For an investigation for a confidential or secret clearance, 
investigators gather much of the information electronically. For an 
investigation for a top secret clearance, investigators gather 
additional information through more time-consuming efforts such as 
traveling to conduct in-person interviews to corroborate information 
about an applicant's employment and education. In 2009, OPM estimated 
that approximately 6-10 labor hours were needed for each investigation 
for a secret or confidential clearance and 50-60 labor hours were 
needed for the investigation for an initial top secret clearance. After 
the investigation is complete, OPM provides the resulting investigative 
report to the appropriate DOD adjudication facility. 

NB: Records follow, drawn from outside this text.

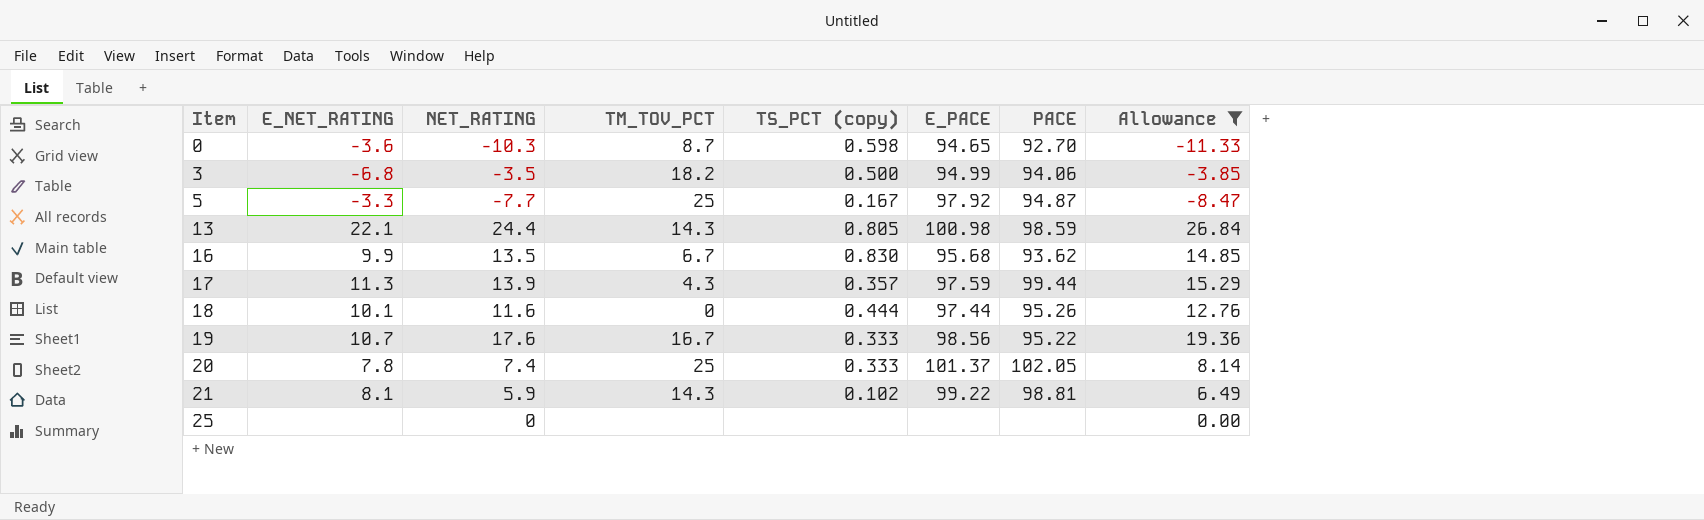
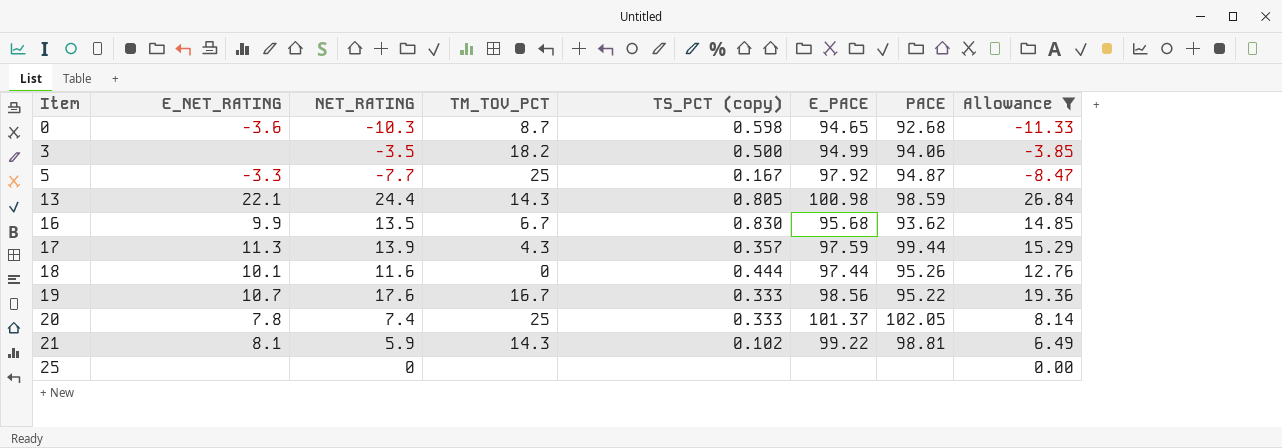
0 | PACE: 92.70 -> 92.68
3 | E_NET_RATING: -6.8 -> none

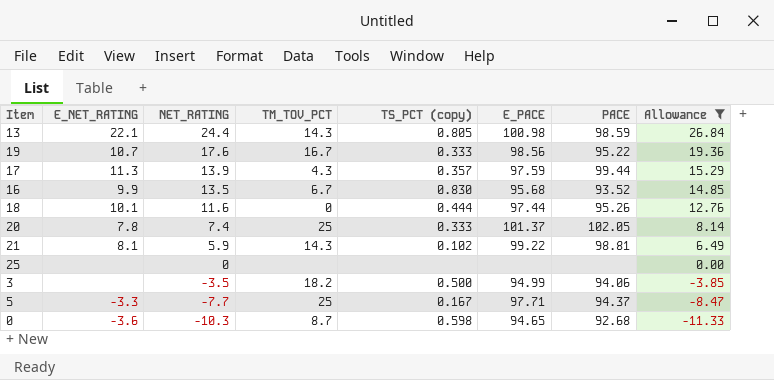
row order: Item ascending -> NET_RATING descending
16 | PACE: 93.62 -> 93.52
5 | E_PACE: 97.92 -> 97.71
5 | PACE: 94.87 -> 94.37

In the adjudication phase, DOD adjudicators at one of DOD's central 
adjudication facilities use the information from the investigative 
report to determine whether an applicant is eligible for a security 
clearance. To make clearance eligibility decisions, federal 
requirements specify that adjudicators consider guidelines in 13 
specific areas that elicit information about (1) conduct that could 
raise security concerns and (2) factors that could allay those security 
concerns, even when serious, and permit granting a clearance.[Footnote 
15] For example, under the foreign influence guideline, a connection to 
a foreign person or government is a condition that could raise a 
security concern. One factor that could allay this security concern is 
if the connection to a foreign person or government is established 
while the applicant conducted business on behalf of the U.S. 
government. These guidelines are listed in appendix III. Once 
adjudicators render the decision to approve, deny, or revoke 
eligibility for a security clearance, adjudicators are required by DOD 
regulation to document the rationale behind the decision in DOD's Joint 
Personnel Adjudication System.[Footnote 16] Typically, adjudicators 
notify the applicant's employer of the decision. 

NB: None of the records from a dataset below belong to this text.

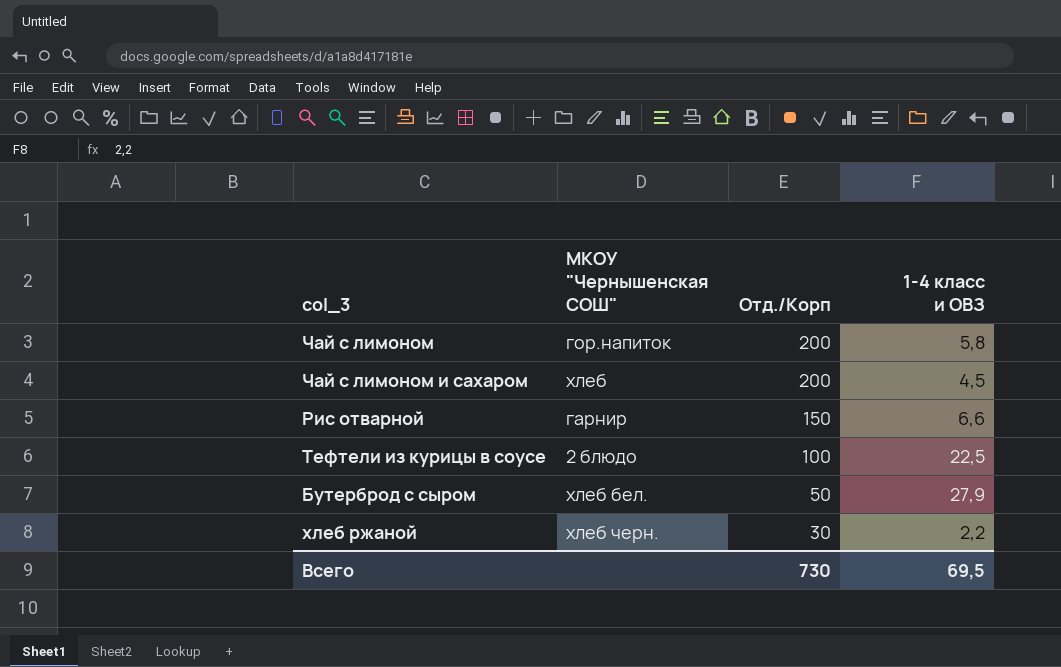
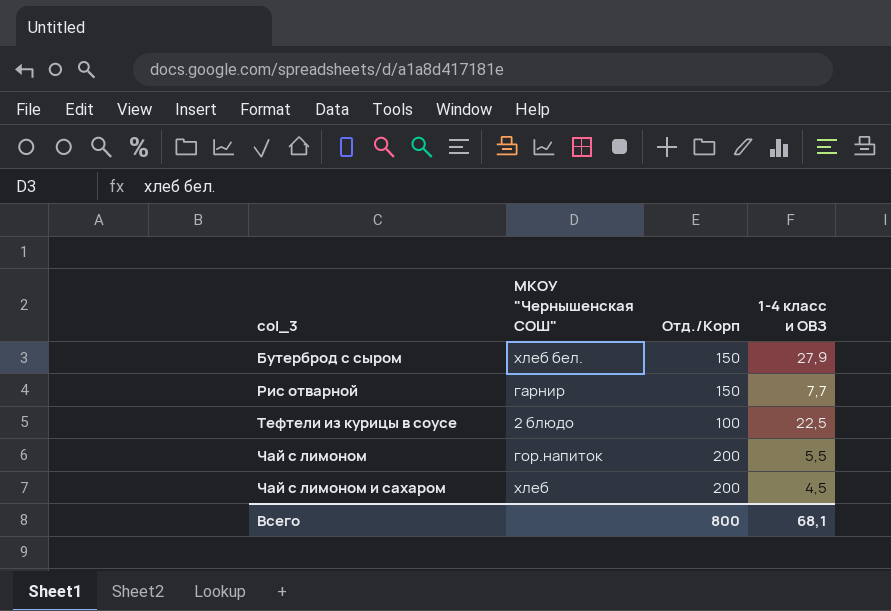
row order: Отд./Корп descending -> col_3 ascending
row хлеб ржаной: хлеб черн. | 30 | 2,2 -> none
Бутерброд с сыром | Отд./Корп: 50 -> 150
Рис отварной | 1-4 класс и ОВЗ: 6,6 -> 7,7
Чай с лимоном | 1-4 класс и ОВЗ: 5,8 -> 5,5
Всего | Отд./Корп: 730 -> 800
Всего | 1-4 класс и ОВЗ: 69,5 -> 68,1

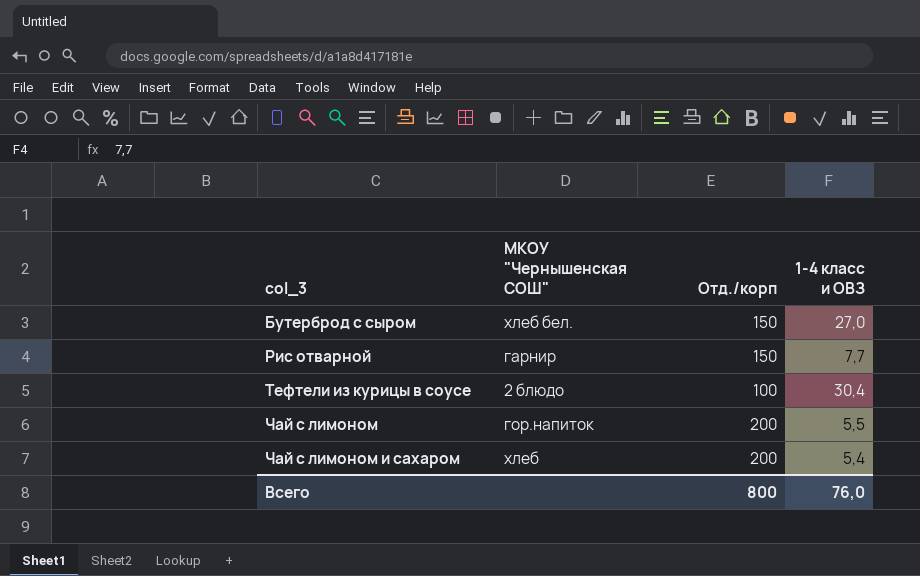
column name: Отд./Корп -> Отд./корп
Бутерброд с сыром | 1-4 класс и ОВЗ: 27,9 -> 27,0
Тефтели из курицы в соусе | 1-4 класс и ОВЗ: 22,5 -> 30,4
Чай с лимоном и сахаром | 1-4 класс и ОВЗ: 4,5 -> 5,4
Всего | 1-4 класс и ОВЗ: 68,1 -> 76,0

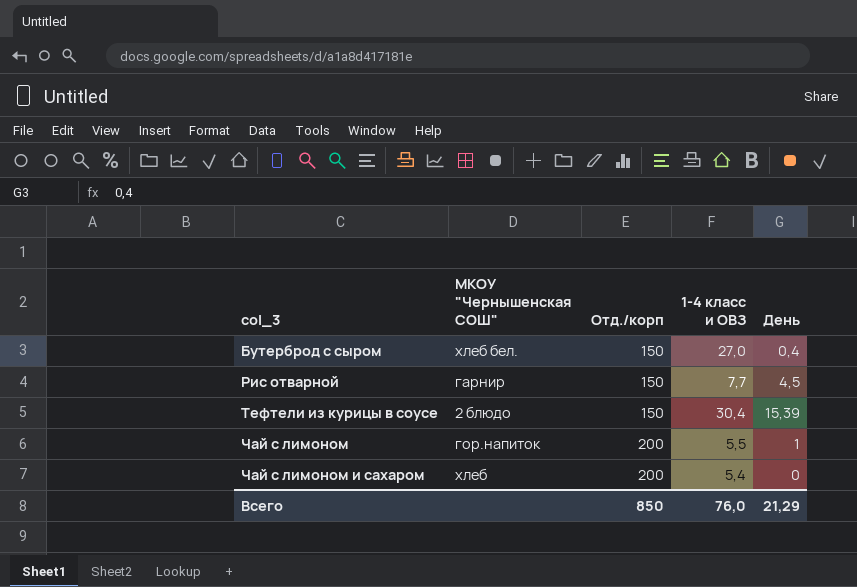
column День | position: none -> 5
Тефтели из курицы в соусе | Отд./корп: 100 -> 150
Всего | Отд./корп: 800 -> 850

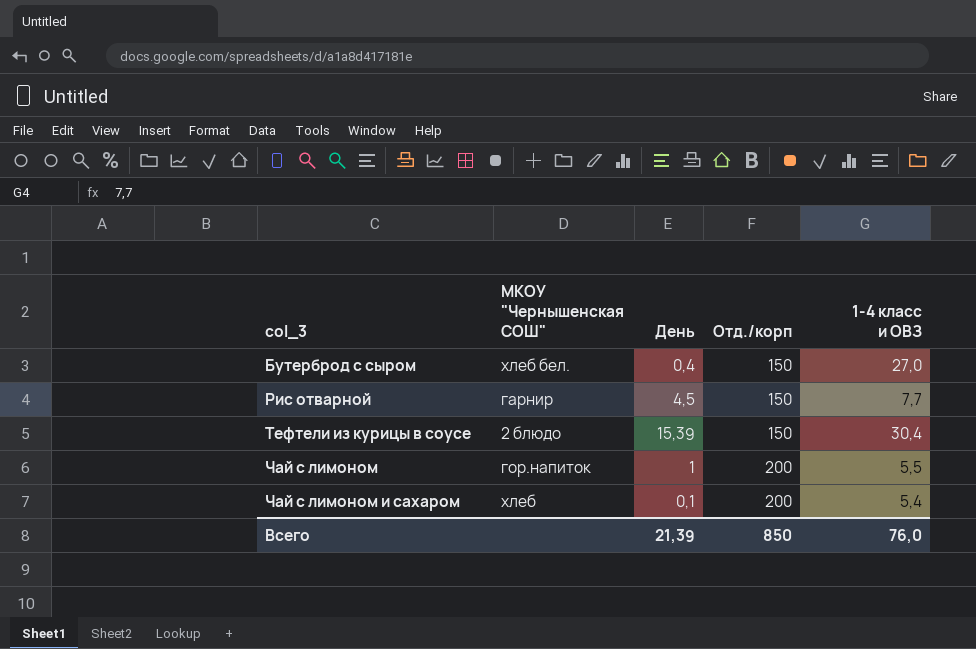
column День | position: 5 -> 3
Чай с лимоном и сахаром | День: 0 -> 0,1
Всего | День: 21,29 -> 21,39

The final clearance renewal phase takes place for individuals who have 
been previously granted and already hold a clearance. Renewals for 
holders of confidential and secret clearances take place every 15 and 
10 years, respectively, and renewals for top secret clearances take 
place every 5 years. To grant a renewal clearance, OPM or one of its 
contractors conducts and documents a reinvestigation of the clearance 
holder, which also is based on federal investigative standards and 
OPM's internal guidance. DOD adjudicators then use the same decision- 
making processes to determine whether a clearance holder is eligible 
for a clearance renewal using the adjudicative guidelines. 

DOD adjudication facilities and their appeal boards are authorized to 
grant, deny, or revoke security clearance eligibility. Individuals who 
are denied a clearance or have their clearance eligibility revoked may 
appeal these decisions to the relevant Personnel Security Appeals 
Board. The appeals process may involve any individual or organization 
that could provide information relevant to an applicant's security 
clearance decision (e.g., adjudication facilities, employer, and 
investigative agency). The time to complete the appeals process varies 
from weeks to years. 

Governmentwide Personnel Security Clearance Reform Efforts: 

Recent steps taken to reform security clearance processes include the 
formation of the Joint Security and Suitability Reform Team (Joint 
Reform Team) in June 2007. The Joint Reform Team was formed, in part, 
to address IRTPA's requirements that the executive branch implement a 
plan by December 17, 2009, under which, to the extent practical, at 
least 90 percent of initial clearances investigations and adjudications 
are completed within 60 days, on average. DOD and OMB officials have 
noted that the existing personnel security clearance system is unlikely 
to allow DOD and other agencies to meet these requirements and that 
clearance process reforms are necessary to meet them. Agencies included 
in this governmentwide reform effort are the Office of the Director of 
National Intelligence, DOD, OMB, and OPM. The Joint Reform Team 
submitted an initial reform plan to the President on April 30, 2008. 
The plan proposed a new process for determining clearance eligibility 
that departs from the current system in a number of ways, including the 
use of a more sophisticated electronic application, a more flexible 
investigation process, and the establishment of ongoing evaluation 
procedures between formal clearance investigations. 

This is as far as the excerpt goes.